Exercise objective
Copy exactly the lines from the one containing "(216.73.217.126) lijkt uit een land te" through the last line of the records, both included, and nothing more.
─── The data ───
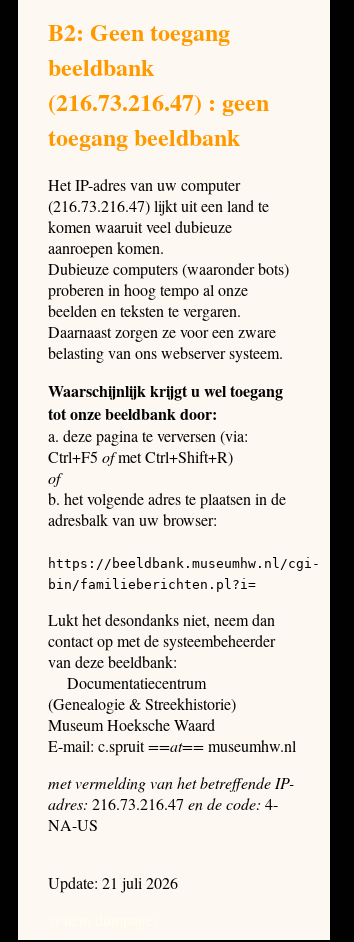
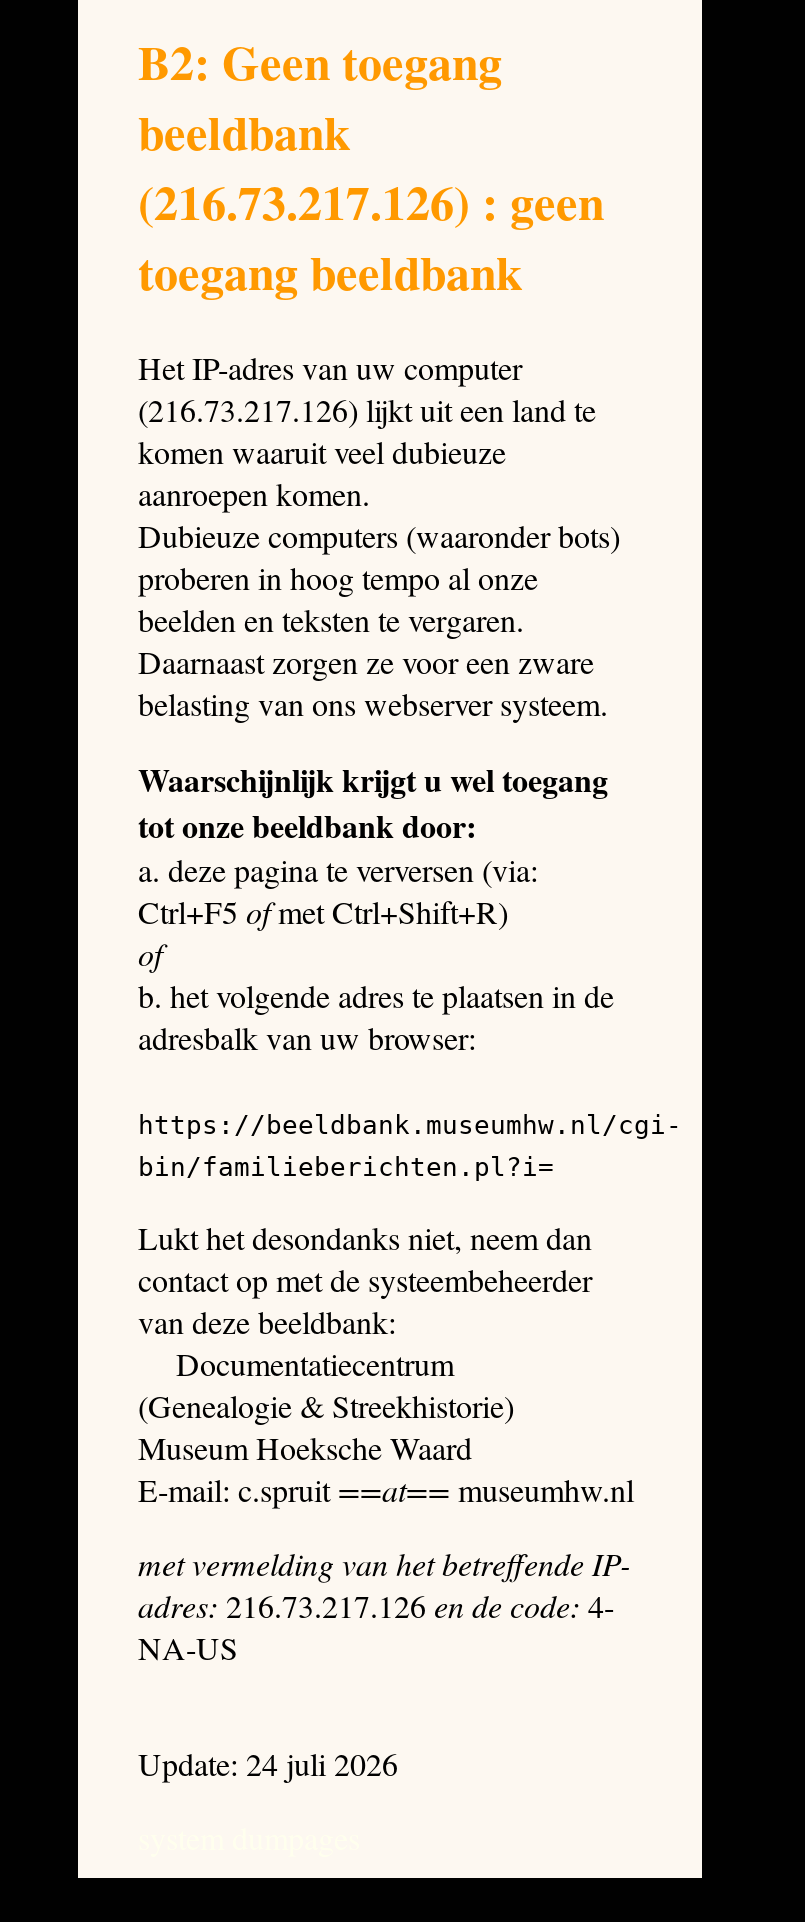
- (216.73.216.47) : geen
+ (216.73.217.126) : geen

- (216.73.216.47) lijkt uit een land te
+ (216.73.217.126) lijkt uit een land te

- adres: 216.73.216.47 en de code: 4-
+ adres: 216.73.217.126 en de code: 4-

- Update: 21 juli 2026
+ Update: 24 juli 2026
───
Response to this task
+ (216.73.217.126) lijkt uit een land te

- adres: 216.73.216.47 en de code: 4-
+ adres: 216.73.217.126 en de code: 4-

- Update: 21 juli 2026
+ Update: 24 juli 2026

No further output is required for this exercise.